Diamond League 2024 : Ce système de finales est-il le bon ?
DIAMOND LEAGUE 2024 – Les finales de la Diamond League ont lieu ce week-end à Bruxelles. Un format qui peut poser question. Notamment à l’heure où il y a de nombreux forfaits.
Des finales depuis 2017
Il y a comme un air de fin de saison en athlétisme. Avec la finale de la Diamond League à Bruxelles. Comme d’habitude, depuis cette nouvelle formule, ceux qui ont accumulé le plus de points seront présents. Et le vainqueur de chaque course ou concours, remporte le trophée. Auparavant, c’était un système de régularité. Pour remporter la Golden League, l’ancêtre de la Diamond League, et le pactole associé, il fallait remporter les sept étapes dans sa discipline. On se souvient d’une Christine Arron qui a remporté toutes les courses à l’exception de Zurich (4e). C’était en 2005, lors de l’une de ses meilleures années.
Jusqu’en 2017, c’était un classement et celui qui avait le plus de points remportait la Ligue de Diamant. Moins injuste que la Golden League, mais qui continue de récompenser la régularité sur toute la saison. Depuis, exit, avec la Diamond League qui se joue de nouveau tout sur un one shoot. À partir du moment où l’athlète réussi à se hisser en finale, bien entendu. À savoir six (seulement) athlètes pour les sauts et les lancers, huit pour les courses allant de 100 m à 800 m et 10 pour les autres courses.
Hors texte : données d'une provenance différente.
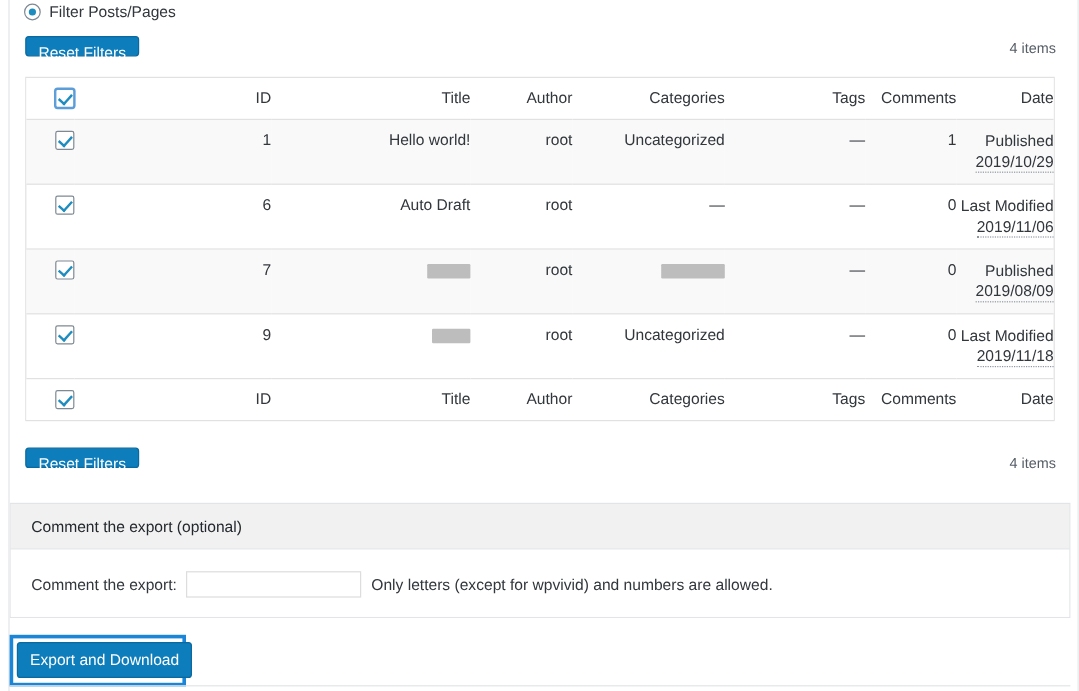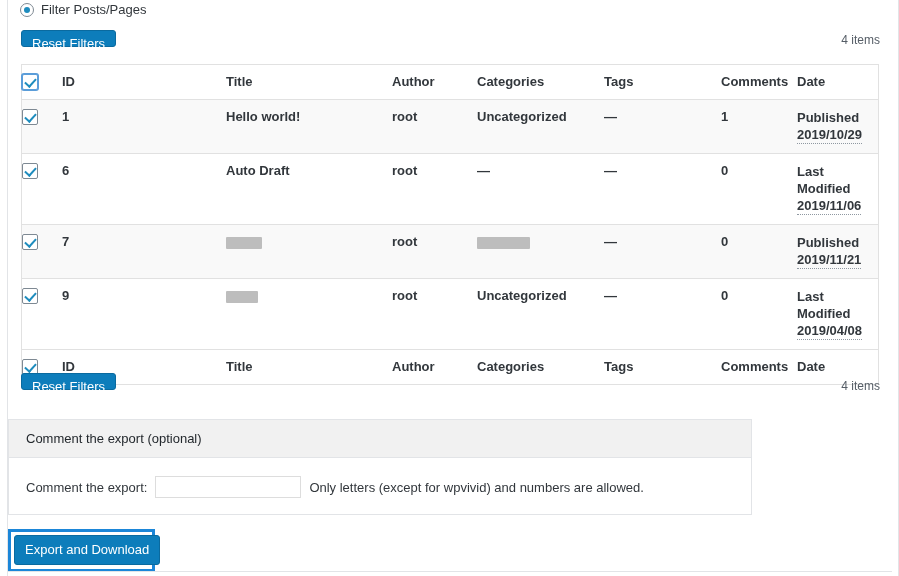--- a/index.html
+++ b/index.html
@@ -79,11 +79,11 @@
     font-size: 13px;
   }
   table.wp-list th, table.wp-list td {
-    text-align: left;
+    text-align: right;
     vertical-align: top;
     padding: 9px 0 9px 0;
     color: #32373c;
-    font-weight: bold;
+    font-weight: normal;
     border: none;
   }
   table.wp-list thead th,

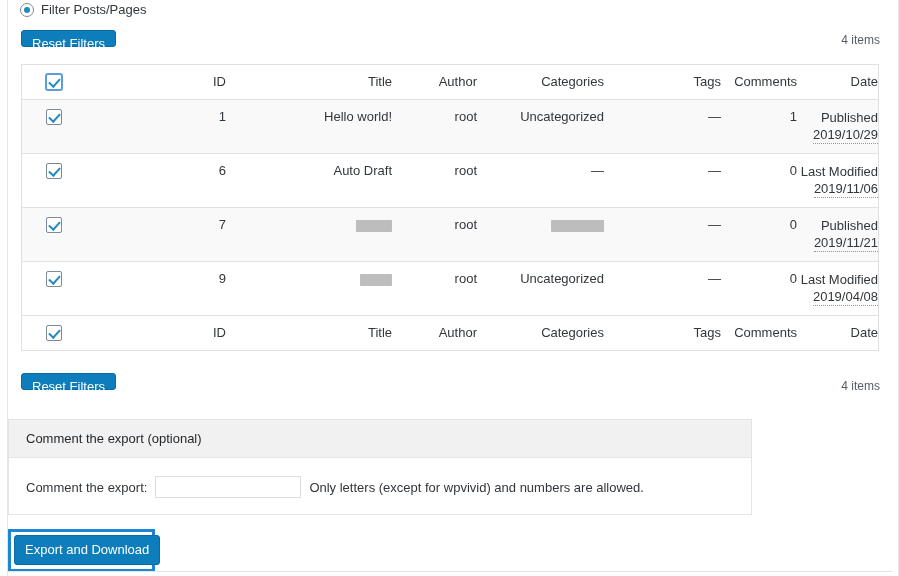--- a/index.html
+++ b/index.html
@@ -273,7 +273,7 @@
             <td class="muted"><span class="redact c7"></span></td>
             <td class="muted">—</td>
             <td class="muted">0</td>
-            <td class="date-cell"><span>Published</span><br><span class="date-val">2019/11/21</span></td>
+            <td class="date-cell"><span>Published</span><br><span class="date-val">2019/08/09</span></td>
           </tr>
           <tr>
             <td class="cb"><span class="cbox"></span></td>

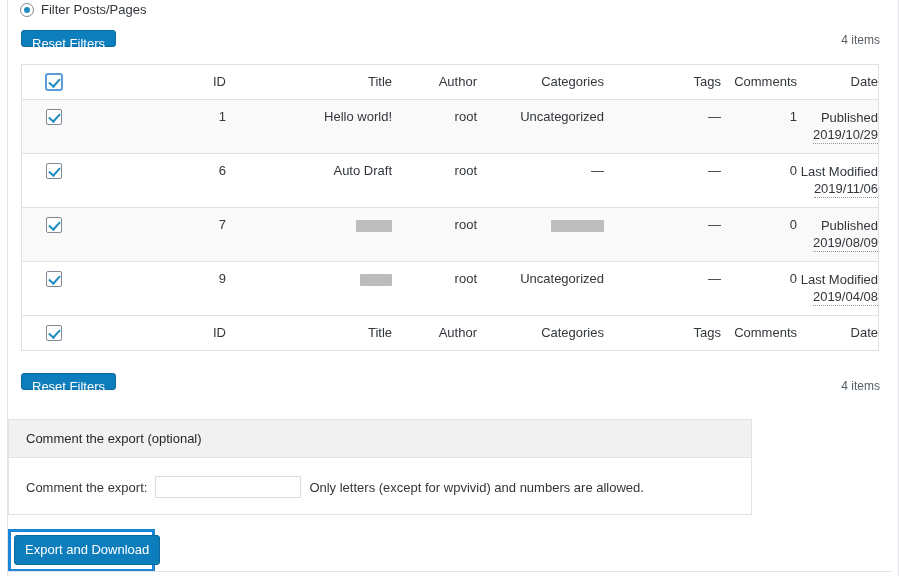--- a/index.html
+++ b/index.html
@@ -283,7 +283,7 @@
             <td class="muted">Uncategorized</td>
             <td class="muted">—</td>
             <td class="muted">0</td>
-            <td class="date-cell"><span>Last Modified</span><br><span class="date-val">2019/04/08</span></td>
+            <td class="date-cell"><span>Last Modified</span><br><span class="date-val">2019/11/18</span></td>
           </tr>
         </tbody>
       <tfoot>

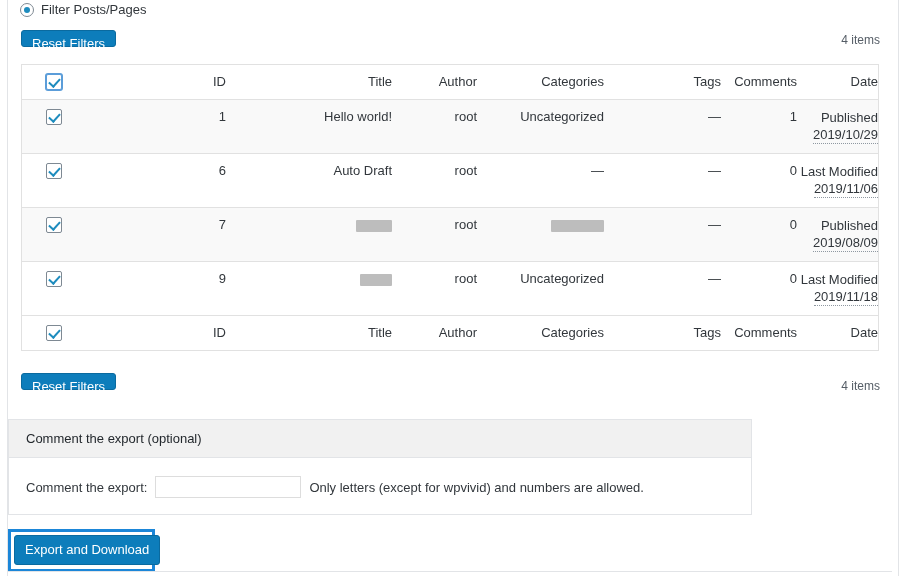--- a/index.html
+++ b/index.html
@@ -151,7 +151,7 @@
   
   .postbox {
     position: absolute; left: 8px; top: 419px;
-    width: 744px;
+    width: 884px;
     border: 1px solid #e2e4e7;
     background: #ffffff;
     box-sizing: border-box;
Une finale de Diamond League 2024 qui brille par ses nombreux absents
C’est un système qui se défend, mais quand cela intervient après une saison aussi longue que celle de 2024, c’est peut-être un système de one shoot qui peut être critiquable. Ce week-end, six des neuf champions olympiques hommes ne seront pas là. Il ne restera que Letsile Tebogo, Miltiadis Tentoglou et Armand Duplantis. Surtout, imposer une formule « championnat » alors que les athlètes sont passés par les Mondiaux en salle, les Mondiaux de relais pour les sprinteurs, les championnats d’Europe (pour les Européens) et les JO, c’est dur. Et en 2025, la saison sera encore une fois longue, avec des Mondiaux indoor, des Europe indoor ainsi que des Mondiaux très tard dans la saison.
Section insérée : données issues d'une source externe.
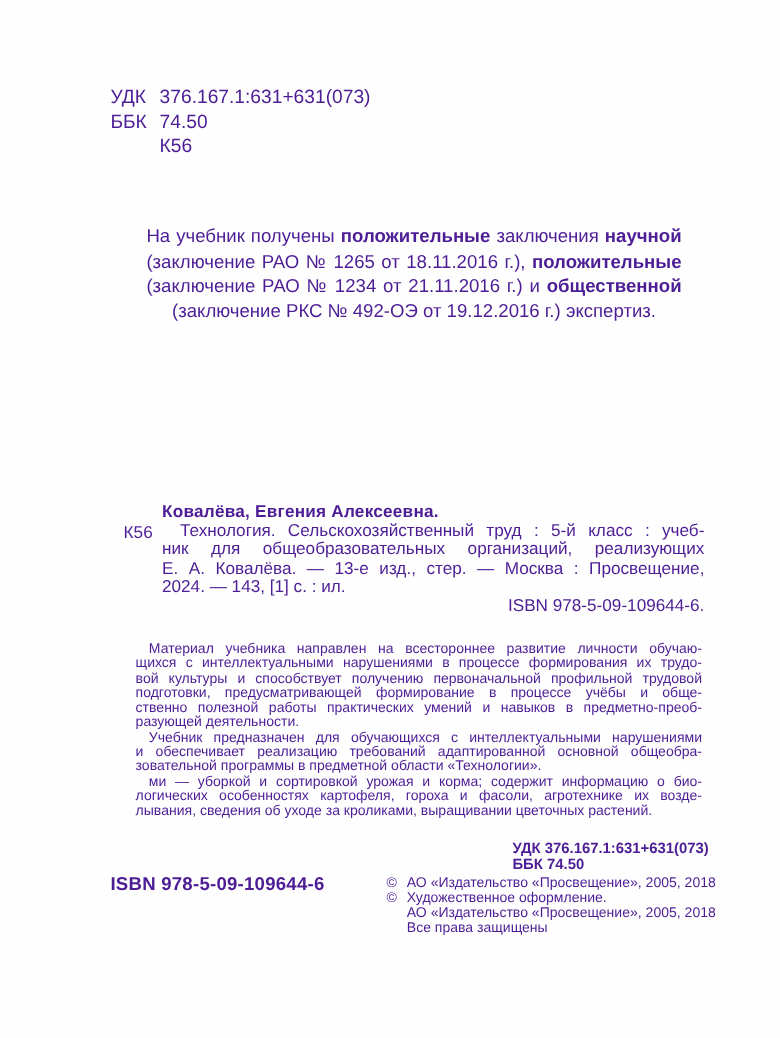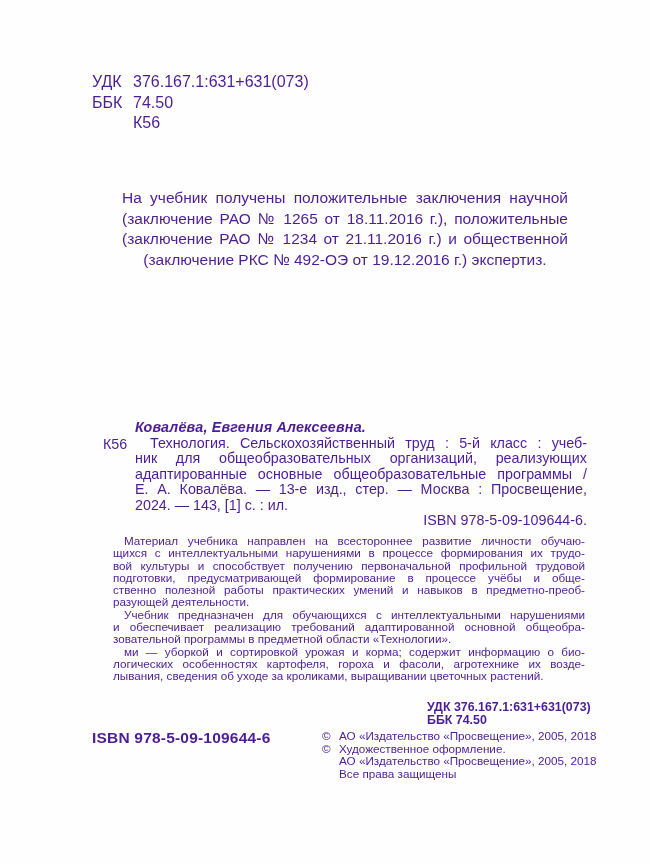--- a/index.html
+++ b/index.html
@@ -71,7 +71,7 @@
   .cr-row { display:flex; white-space:nowrap; }
   .cr-sym { width:17px; flex:0 0 17px; }
 
-  b, .seg-b { font-weight:400; }
+  b, .seg-b { font-weight:700; }
 </style>
 </head>
 <body>

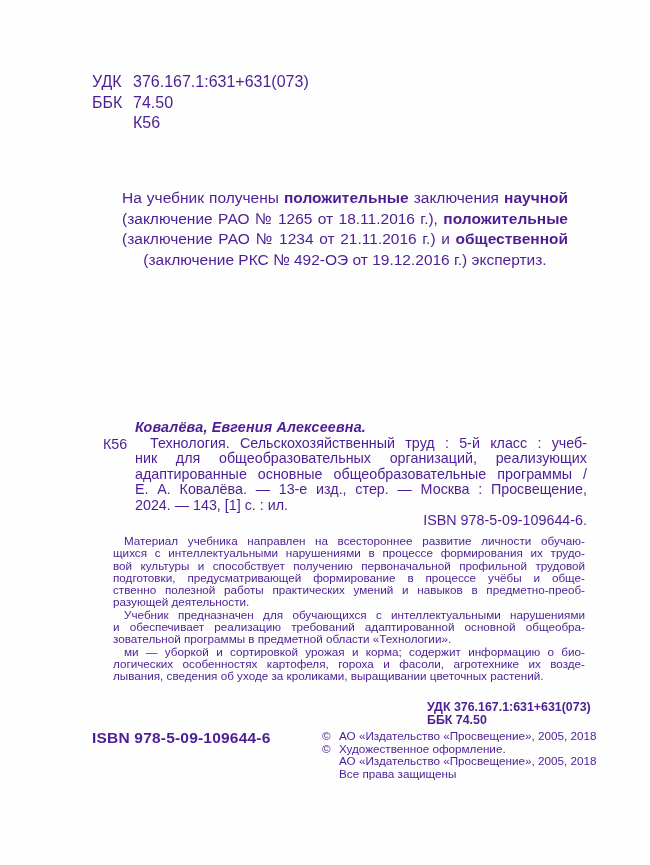--- a/index.html
+++ b/index.html
@@ -36,7 +36,7 @@
     position:absolute; top:420px; left:135px; width:452px;
     font-size:14.3px; line-height:15.5px;
   }
-  .catalog-heading { font-weight:700; letter-spacing:.2px;font-style:italic; }
+  .catalog-heading { font-weight:700; letter-spacing:.2px; }
   .catalog-desc .tline:first-child { text-indent:15px; }
   .catalog-isbn { padding-left:14px;text-align:right; }
   .catalog-sign {

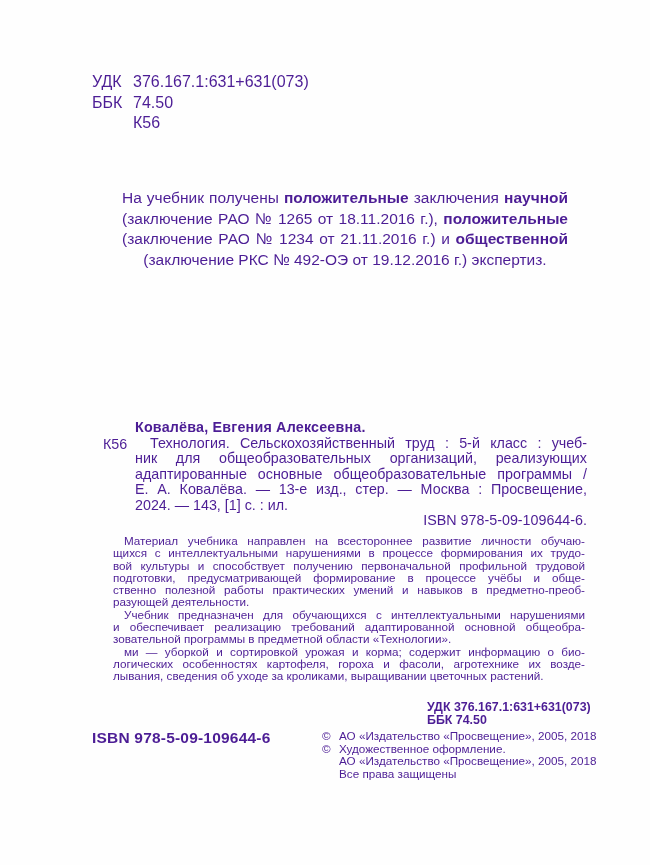--- a/index.html
+++ b/index.html
@@ -101,7 +101,6 @@
     <div class="catalog-desc left-last">
         <div class="tline">Технология. Сельскохозяйственный труд : 5-й класс : учеб-</div>
         <div class="tline">ник для общеобразовательных организаций, реализующих</div>
-        <div class="tline">адаптированные основные общеобразовательные программы /</div>
         <div class="tline">Е. А. Ковалёва. — 13-е изд., стер. — Москва : Просвещение,</div>
         <div class="tline">2024. — 143, [1] с. : ил.</div>
       </div>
Ce n’est pas le placement du meeting Diamond League qui est problématique, mais bien le fait qu’on annule d’un coup de baguette magique les résultats de la saison. La Diamond League devrait récompenser la régularité sur une saison estivale. Ce format actuel peut laisser un goût amer pour les athlètes.
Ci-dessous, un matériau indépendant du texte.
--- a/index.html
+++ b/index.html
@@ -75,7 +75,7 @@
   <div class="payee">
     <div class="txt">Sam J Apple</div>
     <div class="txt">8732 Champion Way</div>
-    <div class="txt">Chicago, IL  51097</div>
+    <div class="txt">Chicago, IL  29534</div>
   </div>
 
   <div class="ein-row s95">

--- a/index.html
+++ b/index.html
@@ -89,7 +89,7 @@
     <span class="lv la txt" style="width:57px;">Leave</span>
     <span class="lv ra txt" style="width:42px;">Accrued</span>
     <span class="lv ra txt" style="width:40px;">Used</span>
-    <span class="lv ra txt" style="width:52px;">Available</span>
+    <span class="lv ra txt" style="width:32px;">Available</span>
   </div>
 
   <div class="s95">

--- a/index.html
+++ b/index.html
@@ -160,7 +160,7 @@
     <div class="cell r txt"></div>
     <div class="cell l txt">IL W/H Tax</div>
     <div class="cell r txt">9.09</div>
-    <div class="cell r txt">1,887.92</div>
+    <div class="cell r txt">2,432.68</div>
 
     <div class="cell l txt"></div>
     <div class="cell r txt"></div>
So of the 9 Olympic Champions in the Men’s sprints, jumps, and hurdles, only 3 are competing in the Brussels DL Final:
100m:❌N. Lyles
200m:✅L. Tebogo
400m:❌Q. Hall
110mH:❌G. Holloway
400mH:❌R. Benjamin
LJ:✅M. Tentoglou
TJ:❌J. Díaz
HJ:❌H. Kerr
PV:✅M. Duplantis https://t.co/vuDKjscUML— Anderson Emerole (@EmeroleAnderson) September 11, 2024
Éviter que des classements ne soient pliés trop tôt dans la saison
Les organisateurs de la Diamond League ont voulu faire des finales pour avoir une formule championnat, avec des cartes rebattues le jour J et des potentiels outsiders qui peuvent venir troubler le jeu là où certaines épreuves pouvaient être pliées assez rapidement, deux ou trois meetings avant la fin de la saison. Au plus fort de sa domination, Renaud Lavillenie écrasait la concurrence à la perche. Certes pas autant qu’un Armand Duplantis, mais suffisamment pour être sacré très tôt dans la saison. Mais on connaissait aussi une (toute petite) pointe de friabilité dans une formule championnat. Par exemple, il n’a jamais été champion du monde en extérieur.
Et c’est sans doute sur ce rebondissement que misent les organisateurs de la Diamond League. Après tout, Armand Duplantis peut très bien tout perdre ce week-end. Si c’était le cas, pas sûr que cela puisse émouvoir le Suédois. Mais la possibilité existe. Comme elle existe pour d’autres athlètes qui dominent le circuit. On pense à Yaroslava Mahuchikh. L’Ukrainienne qui peut parfois passer quelque peu à côté à la hauteur. En attendant, il restera deux jours de compétition, avant que le rideau ne soit tiré (sur les grandes compétitions) sur la saison internationale. Deux jours intenses dans la capitale belge, pour aussi dire au revoir aux champions.